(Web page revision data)
━━━
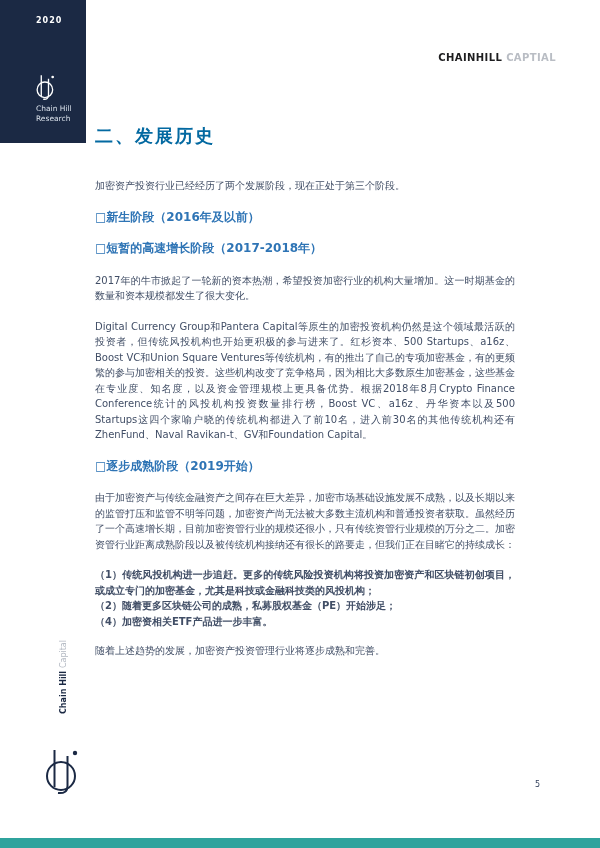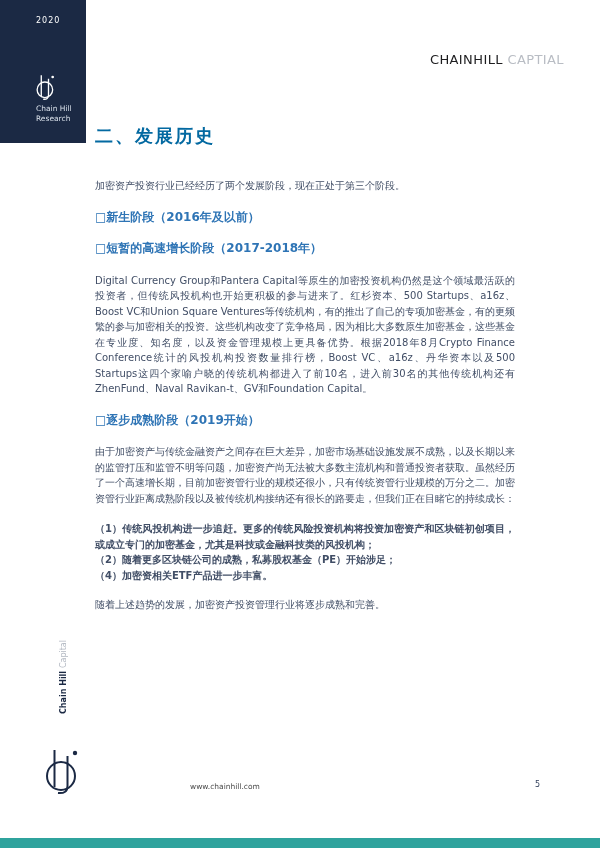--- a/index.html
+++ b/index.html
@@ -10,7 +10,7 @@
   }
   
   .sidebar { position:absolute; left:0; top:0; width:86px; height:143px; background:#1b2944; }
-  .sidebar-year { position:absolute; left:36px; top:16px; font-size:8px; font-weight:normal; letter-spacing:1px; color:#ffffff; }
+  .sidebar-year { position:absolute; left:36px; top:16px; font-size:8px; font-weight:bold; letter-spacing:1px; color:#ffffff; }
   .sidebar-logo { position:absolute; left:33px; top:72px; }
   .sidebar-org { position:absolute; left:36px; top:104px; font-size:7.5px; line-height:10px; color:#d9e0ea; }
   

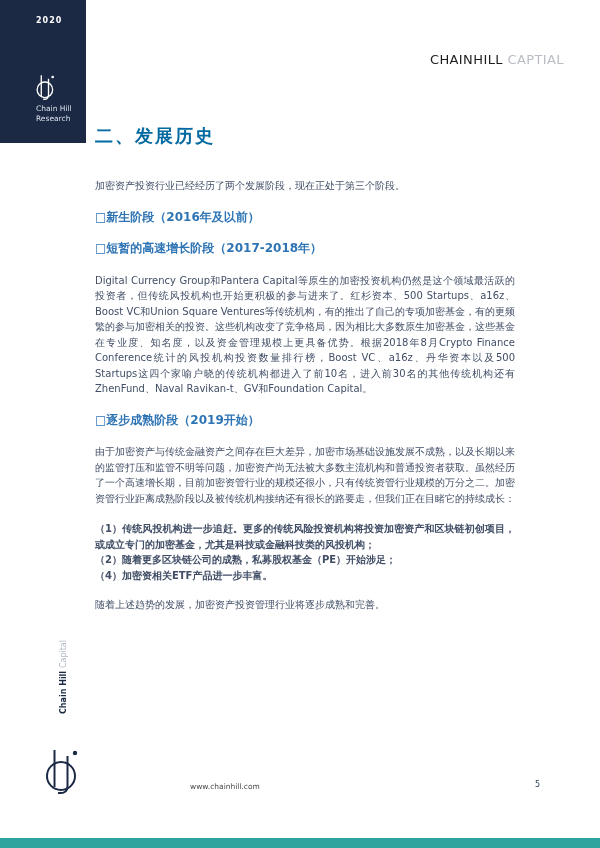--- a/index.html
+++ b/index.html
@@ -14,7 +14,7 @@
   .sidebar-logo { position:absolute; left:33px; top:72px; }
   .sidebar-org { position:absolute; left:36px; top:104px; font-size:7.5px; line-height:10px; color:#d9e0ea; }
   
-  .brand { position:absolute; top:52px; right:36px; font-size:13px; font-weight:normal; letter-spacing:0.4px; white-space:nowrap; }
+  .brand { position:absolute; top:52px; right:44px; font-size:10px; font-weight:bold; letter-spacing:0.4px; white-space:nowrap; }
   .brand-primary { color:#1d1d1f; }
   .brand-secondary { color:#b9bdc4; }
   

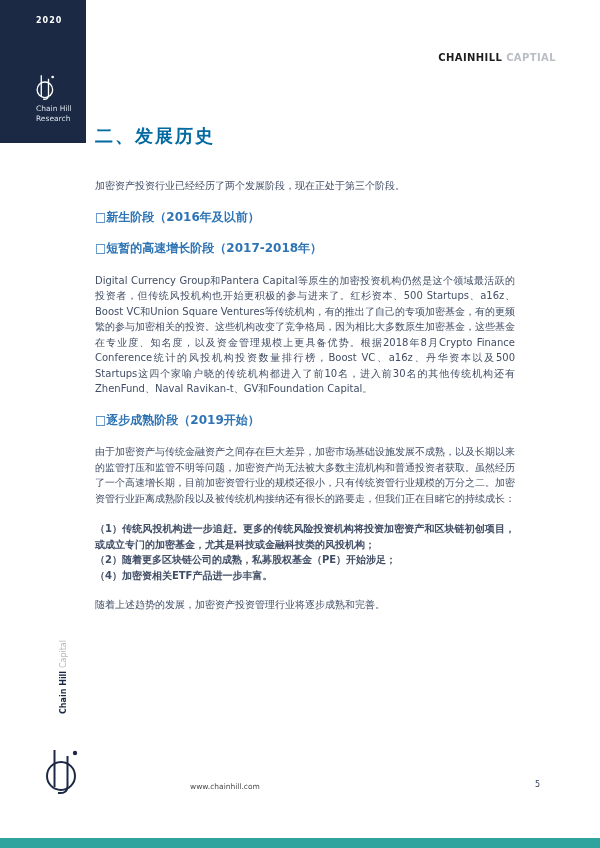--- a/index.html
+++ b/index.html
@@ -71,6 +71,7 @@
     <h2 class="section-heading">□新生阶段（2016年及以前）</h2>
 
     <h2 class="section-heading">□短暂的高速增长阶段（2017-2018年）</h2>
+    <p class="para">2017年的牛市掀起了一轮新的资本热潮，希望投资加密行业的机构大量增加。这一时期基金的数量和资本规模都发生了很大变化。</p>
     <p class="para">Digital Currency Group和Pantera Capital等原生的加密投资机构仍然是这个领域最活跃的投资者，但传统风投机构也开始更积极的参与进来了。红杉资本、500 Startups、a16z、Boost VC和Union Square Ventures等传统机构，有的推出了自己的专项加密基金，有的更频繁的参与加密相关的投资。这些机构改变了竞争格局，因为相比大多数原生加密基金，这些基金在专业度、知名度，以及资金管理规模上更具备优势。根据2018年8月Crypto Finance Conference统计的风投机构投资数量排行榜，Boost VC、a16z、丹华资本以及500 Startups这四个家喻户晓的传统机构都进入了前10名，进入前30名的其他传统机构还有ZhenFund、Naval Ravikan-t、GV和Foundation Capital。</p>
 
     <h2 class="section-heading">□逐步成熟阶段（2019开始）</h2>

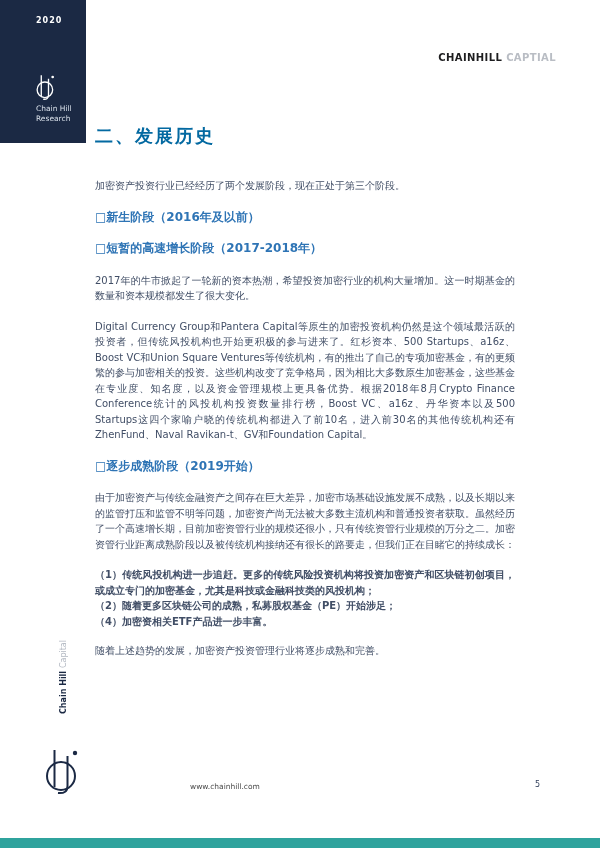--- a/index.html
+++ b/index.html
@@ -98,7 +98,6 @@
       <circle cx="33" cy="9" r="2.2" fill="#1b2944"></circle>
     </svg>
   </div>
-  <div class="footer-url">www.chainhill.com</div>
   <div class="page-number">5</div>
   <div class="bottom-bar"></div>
━━━
Please return the entries above exactly as they appear, but without the pictures.

> **Result for this task**
--- a/index.html
+++ b/index.html
@@ -10,7 +10,7 @@
   }
   
   .sidebar { position:absolute; left:0; top:0; width:86px; height:143px; background:#1b2944; }
-  .sidebar-year { position:absolute; left:36px; top:16px; font-size:8px; font-weight:normal; letter-spacing:1px; color:#ffffff; }
+  .sidebar-year { position:absolute; left:36px; top:16px; font-size:8px; font-weight:bold; letter-spacing:1px; color:#ffffff; }
   .sidebar-logo { position:absolute; left:33px; top:72px; }
   .sidebar-org { position:absolute; left:36px; top:104px; font-size:7.5px; line-height:10px; color:#d9e0ea; }
   

--- a/index.html
+++ b/index.html
@@ -14,7 +14,7 @@
   .sidebar-logo { position:absolute; left:33px; top:72px; }
   .sidebar-org { position:absolute; left:36px; top:104px; font-size:7.5px; line-height:10px; color:#d9e0ea; }
   
-  .brand { position:absolute; top:52px; right:36px; font-size:13px; font-weight:normal; letter-spacing:0.4px; white-space:nowrap; }
+  .brand { position:absolute; top:52px; right:44px; font-size:10px; font-weight:bold; letter-spacing:0.4px; white-space:nowrap; }
   .brand-primary { color:#1d1d1f; }
   .brand-secondary { color:#b9bdc4; }
   

--- a/index.html
+++ b/index.html
@@ -71,6 +71,7 @@
     <h2 class="section-heading">□新生阶段（2016年及以前）</h2>
 
     <h2 class="section-heading">□短暂的高速增长阶段（2017-2018年）</h2>
+    <p class="para">2017年的牛市掀起了一轮新的资本热潮，希望投资加密行业的机构大量增加。这一时期基金的数量和资本规模都发生了很大变化。</p>
     <p class="para">Digital Currency Group和Pantera Capital等原生的加密投资机构仍然是这个领域最活跃的投资者，但传统风投机构也开始更积极的参与进来了。红杉资本、500 Startups、a16z、Boost VC和Union Square Ventures等传统机构，有的推出了自己的专项加密基金，有的更频繁的参与加密相关的投资。这些机构改变了竞争格局，因为相比大多数原生加密基金，这些基金在专业度、知名度，以及资金管理规模上更具备优势。根据2018年8月Crypto Finance Conference统计的风投机构投资数量排行榜，Boost VC、a16z、丹华资本以及500 Startups这四个家喻户晓的传统机构都进入了前10名，进入前30名的其他传统机构还有ZhenFund、Naval Ravikan-t、GV和Foundation Capital。</p>
 
     <h2 class="section-heading">□逐步成熟阶段（2019开始）</h2>

--- a/index.html
+++ b/index.html
@@ -98,7 +98,6 @@
       <circle cx="33" cy="9" r="2.2" fill="#1b2944"></circle>
     </svg>
   </div>
-  <div class="footer-url">www.chainhill.com</div>
   <div class="page-number">5</div>
   <div class="bottom-bar"></div>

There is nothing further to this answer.